Markov Chain Monte Carol (MCMC)

Posted by Gwan Siu on April 5, 2019

1. Monte Carlo methods

1.1 Monte Carlo methods are algorithm that:

• Generate samples from a given probability distribution $p(x)$.
• Estimate expectations of functions $\mathbb{E}[f(x)]$ under a distribution $p(x)$

1.2 Why Monte Carlo useful?

• Can use samples of $p(x)$ to approximate $p(x)$ itself, allow us to do graphical model inference when we can’t compute $p(x)$.

• Expectation $\mathbb{E}[f(x)]$ reveal interesting properties about $p(x)$, e.g. means and variances.

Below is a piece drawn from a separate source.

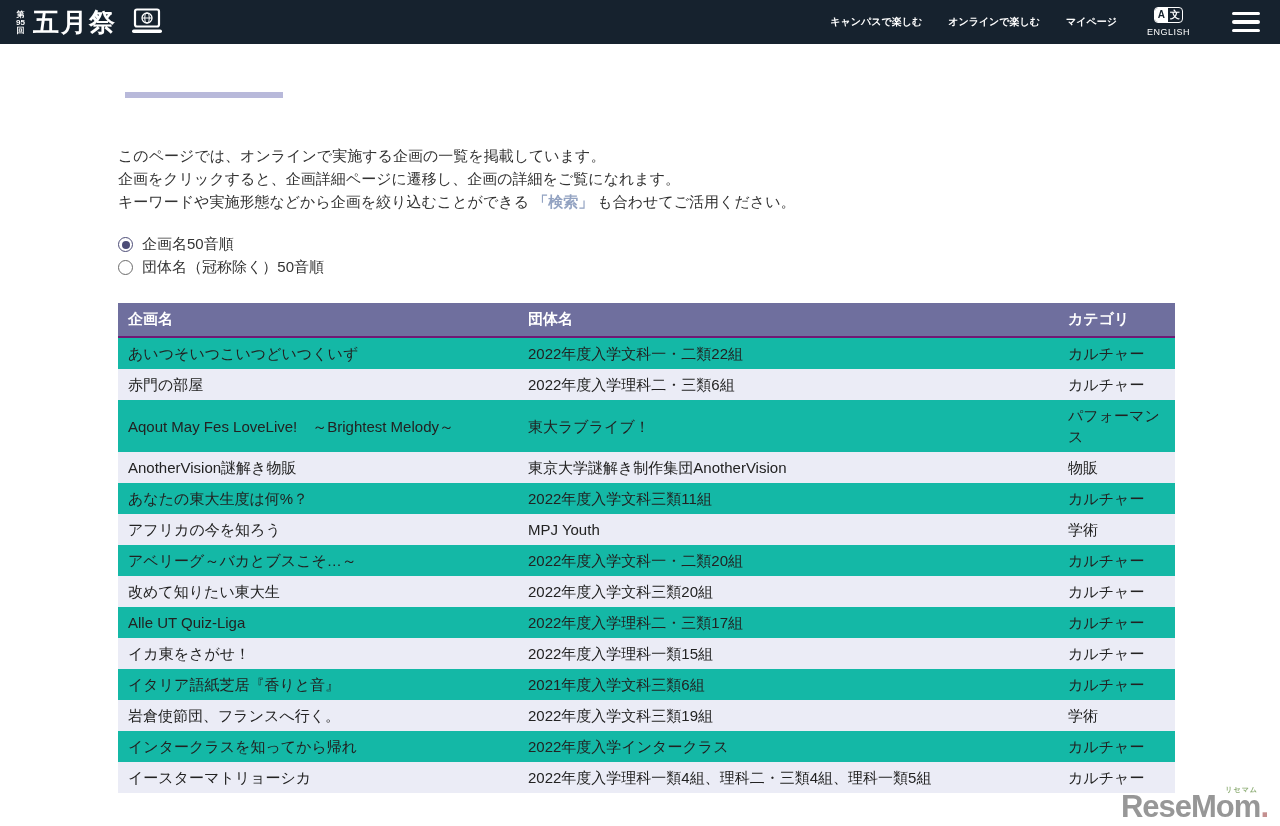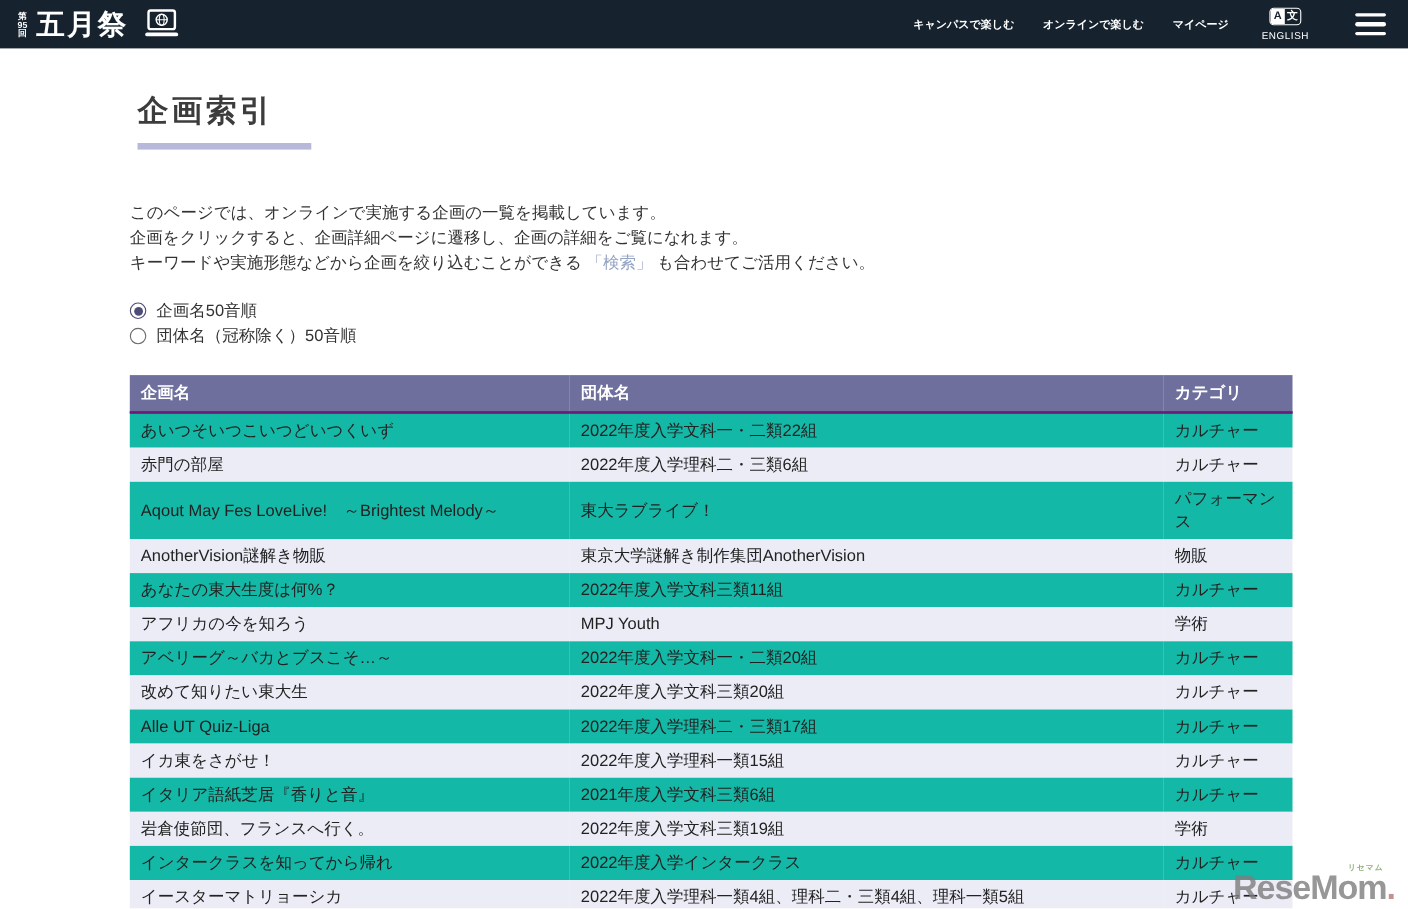"企画索引" h1 { html: <h1>企画索引</h1> -> none }
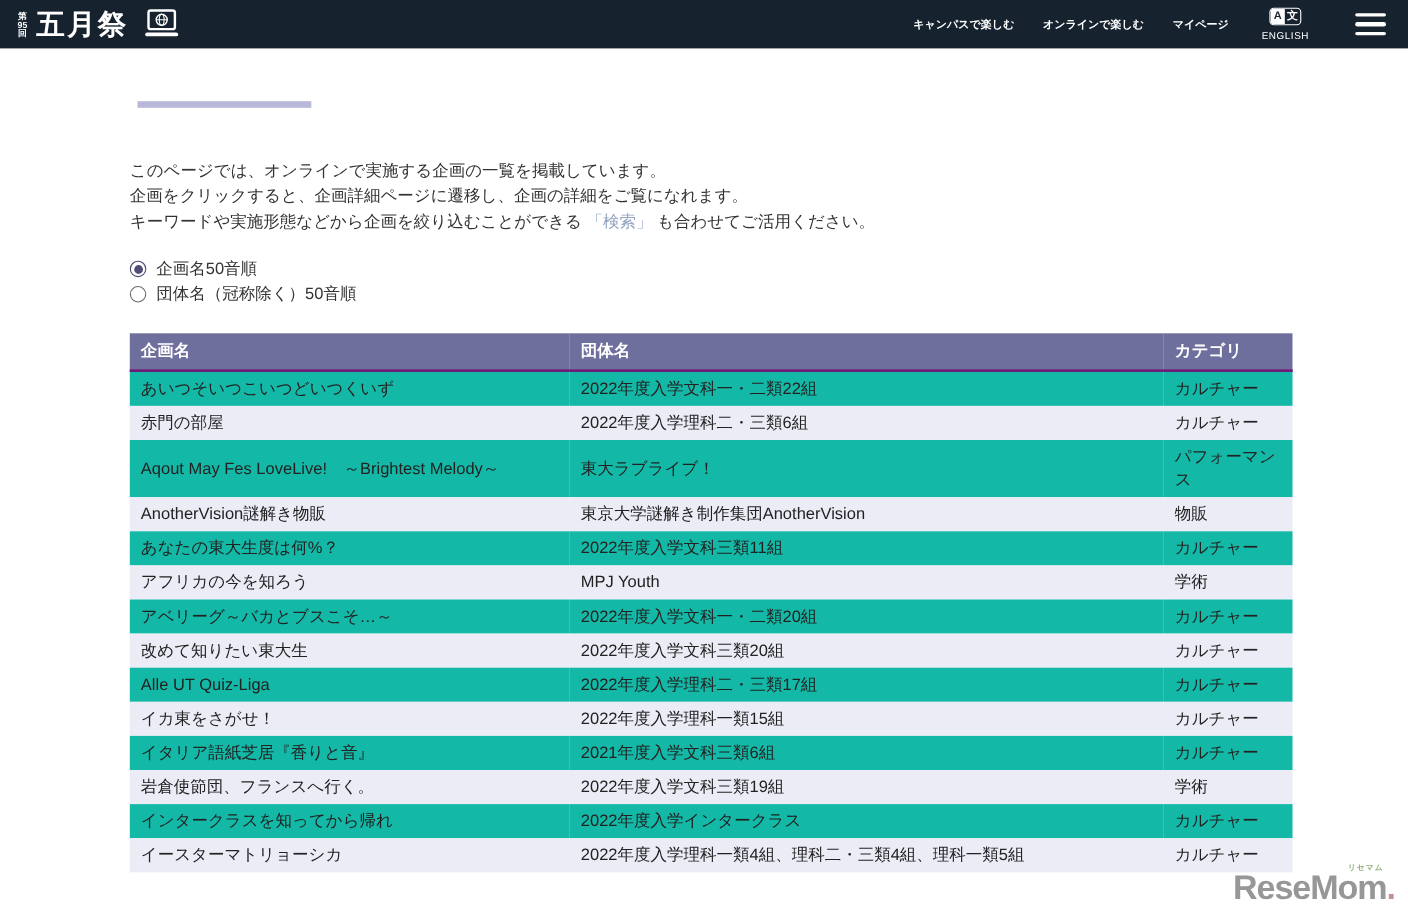"「検索」" .search-link { font-weight: none -> bold }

1.3 Limitation of Monte Carlo

• Direct sampling
• Hard to get rare events in high-dimensional spaces.
• Infesible for MRFs, unless we know the normalizer $Z$.
• Rejection sampling, Important sampling
• Do not work well if the proposal $Q(x)$ is very different from $P(x)$.
• Construct a $Q(x)$ similar to $P(x)$ can be diffuclt
• Requires knowledge of analytical form of $P(x)$ - but if we had that, we wouldn’t even need to sample
• Intuition:Instead of a fixed proposal $Q(x)$, use a adaptive proposal.

2. Markov Chain Monte Carol(MCMC)

MCMC algorithms provides adaptive proposals probability.

• Instead of $Q(x^{\prime})$, use $Q(x^{\prime}\vert x)$ where $x^{\prime}$ is the new state being sampled, and $x$ is the previous sample.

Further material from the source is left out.